I just read an opinion piece  by Josh Campbell entitled “An FBI Director, Two Prosecutors and a Priest Walk into a Bar.” It links James Comey, Preet Bharara, Sally Yates, and Chaplain Patrick Conroy as casualties of, or in his view heroes of, ethical public service in the current era of self-serving lack of moral character. They each stood up to political pressure asking them to compromise principles and standards that have a long and respected history, and which are now under attack.
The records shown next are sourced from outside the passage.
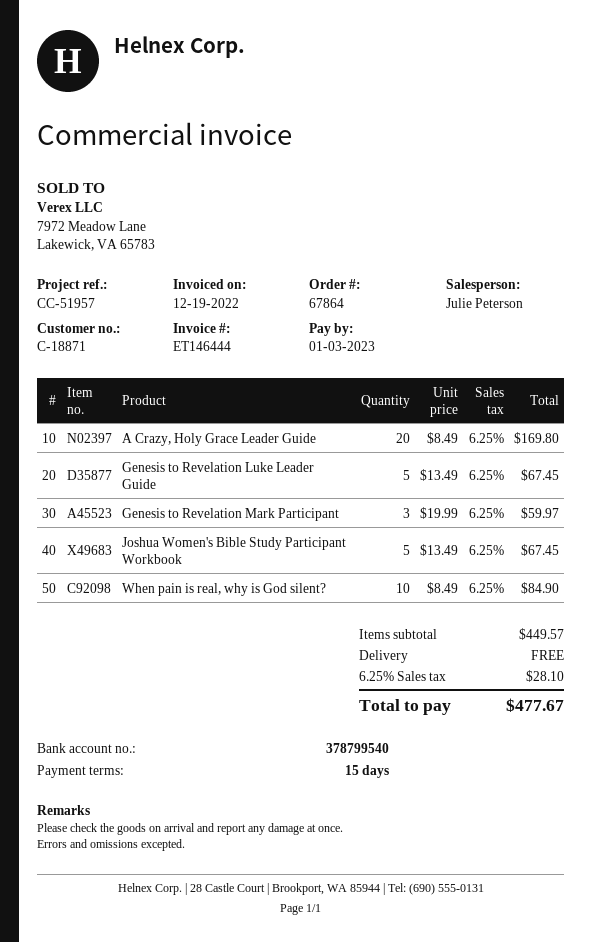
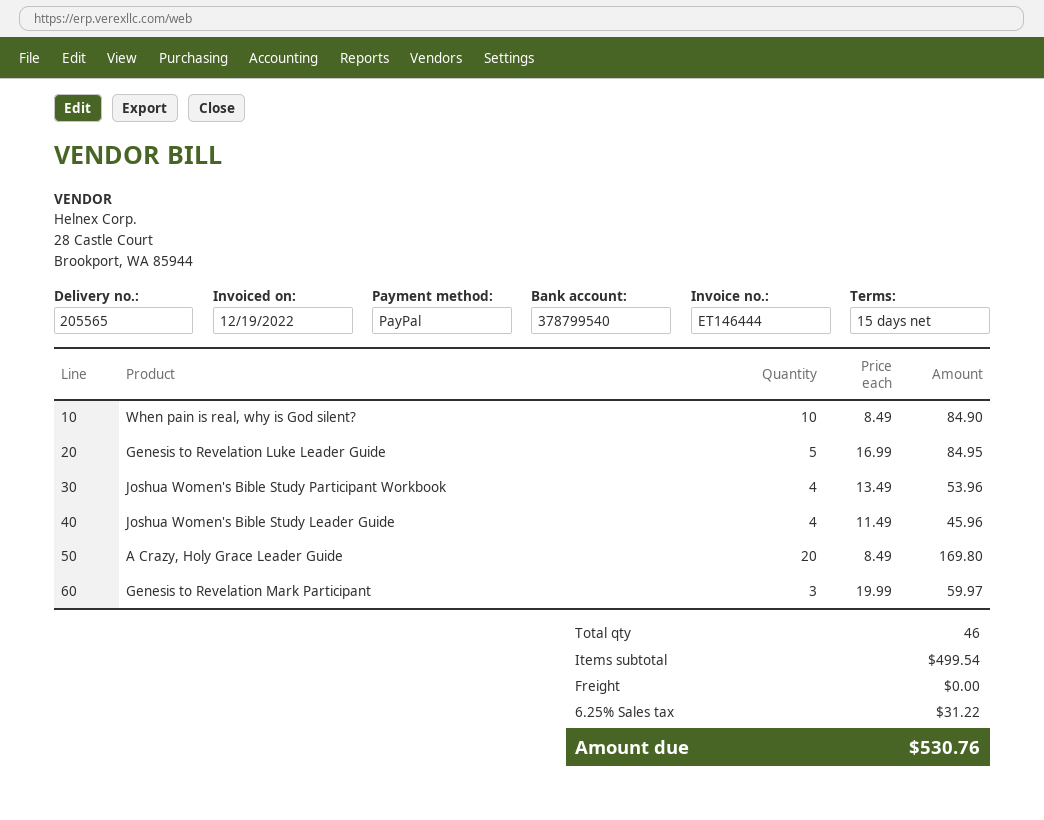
Genesis to Revelation Luke Leader Guide: 5 x 13.49 = 67.45 -> 5 x 16.99 = 84.95
Joshua Women's Bible Study Participant Workbook: 5 x 13.49 = 67.45 -> 4 x 13.49 = 53.96
Joshua Women's Bible Study Leader Guide: none -> 4 x 11.49 = 45.96
subtotal: 449.57 -> 499.54
tax: 6.25% = 28.10 -> 6.25% = 31.22
total: 477.67 -> 530.76

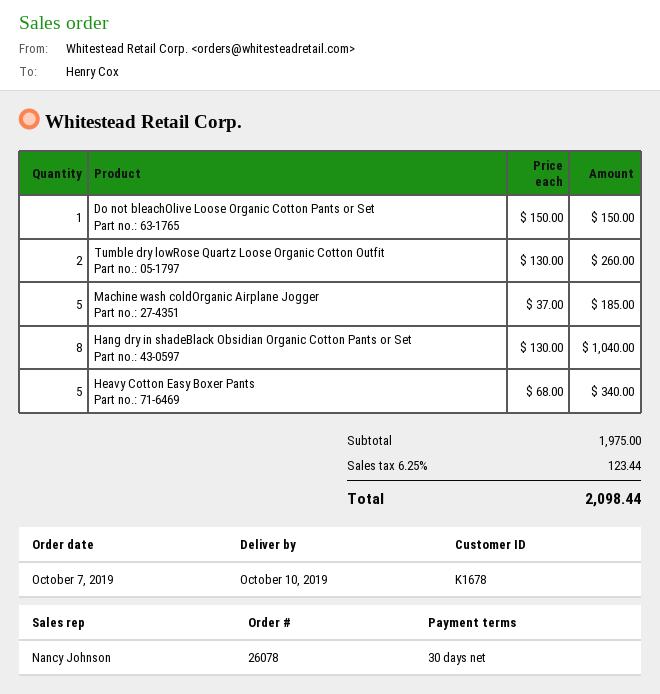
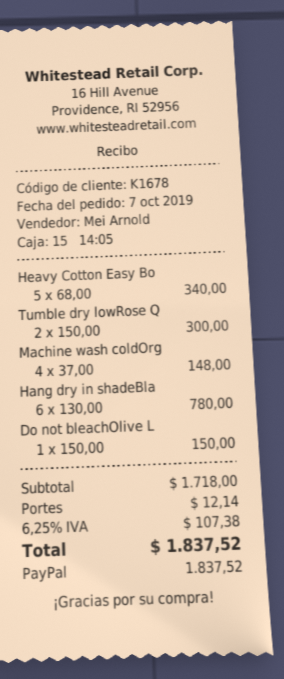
sales rep: Nancy Johnson -> Mei Arnold
Tumble dry lowRose Quartz Loose Organic Cotton Outfit: 2 x 130.00 = 260.00 -> 2 x 150.00 = 300.00
Machine wash coldOrganic Airplane Jogger: 5 x 37.00 = 185.00 -> 4 x 37.00 = 148.00
Hang dry in shadeBlack Obsidian Organic Cotton Pants or Set: 8 x 130.00 = 1040.00 -> 6 x 130.00 = 780.00
subtotal: 1975.00 -> 1718.00
shipping: none -> 12.14
tax: 6.25% = 123.44 -> 6.25% = 107.38
total: 2098.44 -> 1837.52

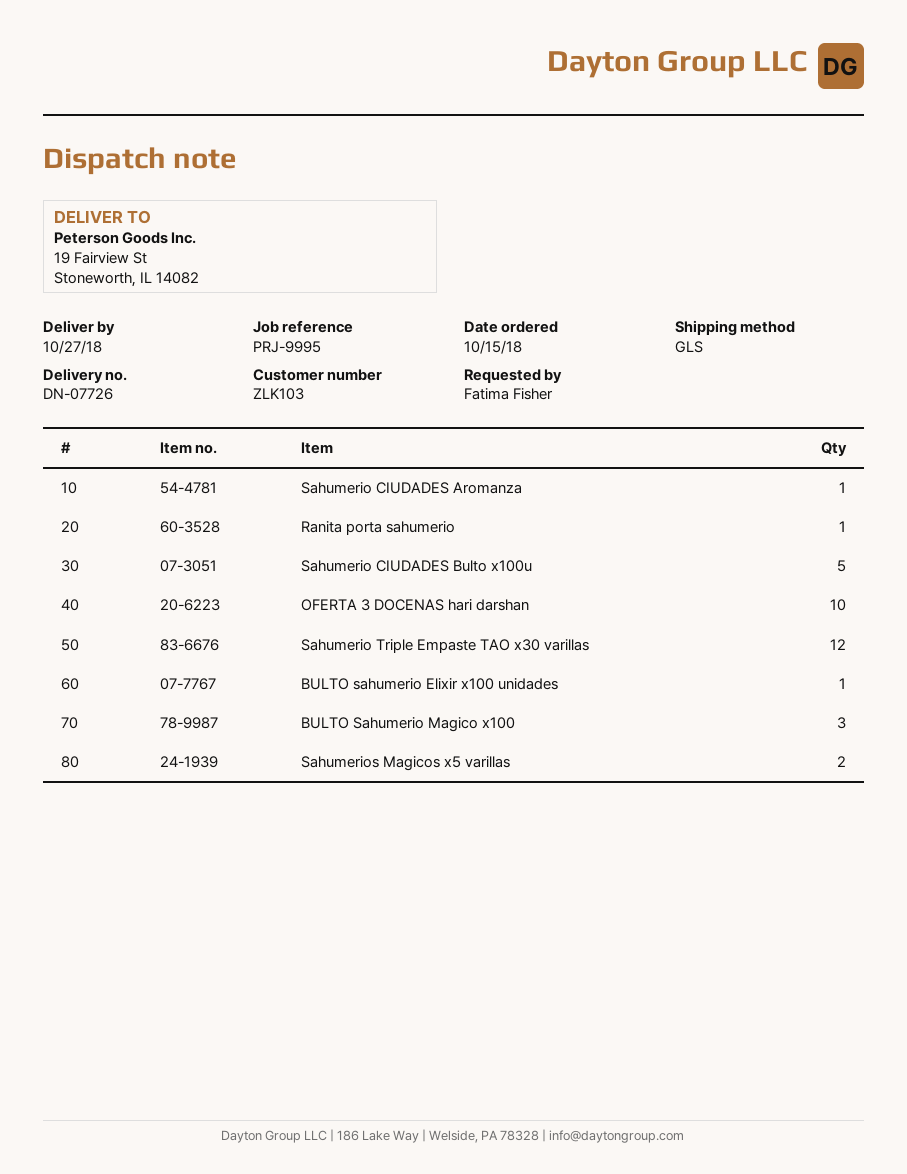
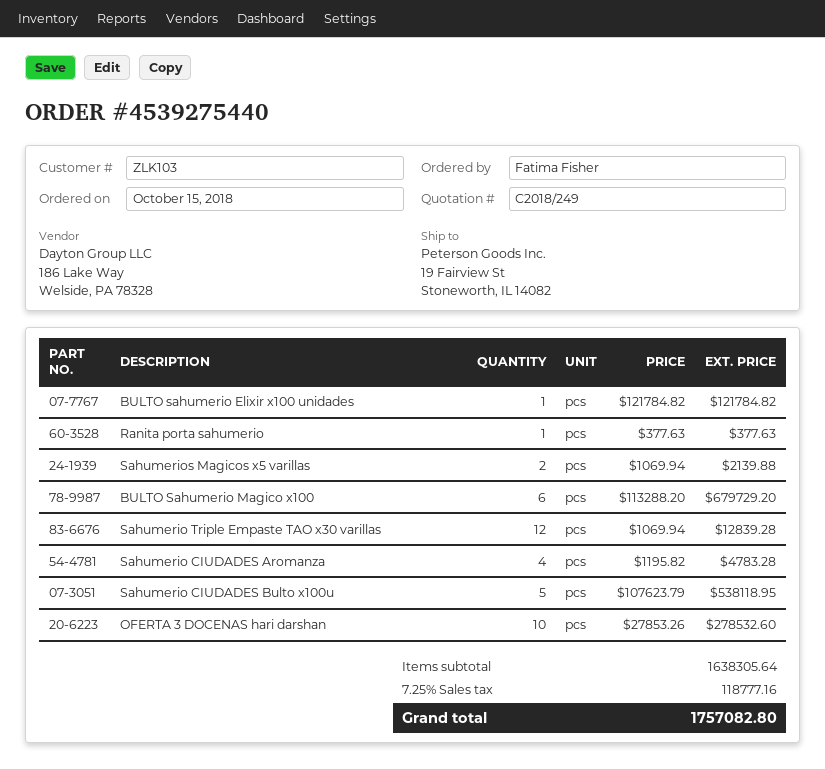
Sahumerio CIUDADES Aromanza: 1 -> 4
BULTO Sahumerio Magico x100: 3 -> 6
The issue that has pushed me to write is not political in this sense, but it is in its own way a matter that calls for “drawing a line in the sand” of what has become the desert of cross-cultural discourse. The other article I read this morning was the account of a Caucasian Utah high school teen who chose to wear a traditional Chinese dress to her senior prom, and posted pictures on Twitter that included one in which she posed with friends with their hands together in a traditional Asian gesture of respect. Keziah Daum is, from the photos, a lovely young woman who garnered many thousand followers on Twitter but also an onslaught of ugly accusations of “closet racism” and “cultural appropriation”. She defended herself well, and I am not writing to add to that defense, but to take on the – sorry I find no other word for it than “idiocy” of the concept of cultural appropriation.

I am Caucasian, of Jewish heritage, with a German-born father and a Russian-born maternal grandfather. I grew up living in Vietnam and France, have been married to a mixed Black and Native American man, a New Mexican Hispanic and am now married to an African from Cameroon. I speak several languages, cook cuisines from many more countries, and have enjoyed a lifetime of learning other cultures. I have taken comparative religion courses, attended ceremonies in many different churches, temples, synagogues and other places of worship. In homes around the world, and with students studying locally from dozens of different countries, I have shared  meals, conversation, traditions and customs that have helped us all to bridge the differences we were raised with. It has been a rich and enriching life experience.

How can anyone be so narrow-minded as to critique wearing a dress from a different culture, opening a restaurant that serves food not native to the upbringing of the owner, performing a gesture of respect that is not usually made by a Westerner, or any other honest expression of appreciation for an aspect of another culture? Would the protesters against the artificial concept of cultural appropriation want to see us all in our little isolated boxes, unknowing of and uncaring about the tastes and talents and costumes of any other group? Taken to its logical conclusion, if I cannot cook your food, speak your dialect, wear your clothes, to whom will you show them off, market them, or communicate?

Perhaps that is in fact what is desired – that we all cease to communicate and descend into anarchy? The loudest voices now seem to be declaring, “My way or the highway” and castigating anyone who tries to show appreciation for a blended approach to cultures.

I refuse to let any accusation of so called cultural appropriation pass unchallenged. In fact, I challenge the concept of cultural appropriation altogether, stating that it is a fallacy and an artificial, meaningless construct, a distortion of cultural appreciation that should not be given countenance in our society.

Happily I am not on Twitter and rarely look at Facebook, so if I now become subject to vitriol, I won’t know it. This is far from the first time I will have spoken up when I’ve felt it necessary. I rather doubt it will be the last. I also do not doubt that I will survive and continue to thrive. For certain, I am expressing Truth as I perceive it, and that is always a rewarding endeavor.

Three cheers for Keziah Daum and all who, like her, are able to appreciate, enjoy and share in aspects of cultures with which they were not raised!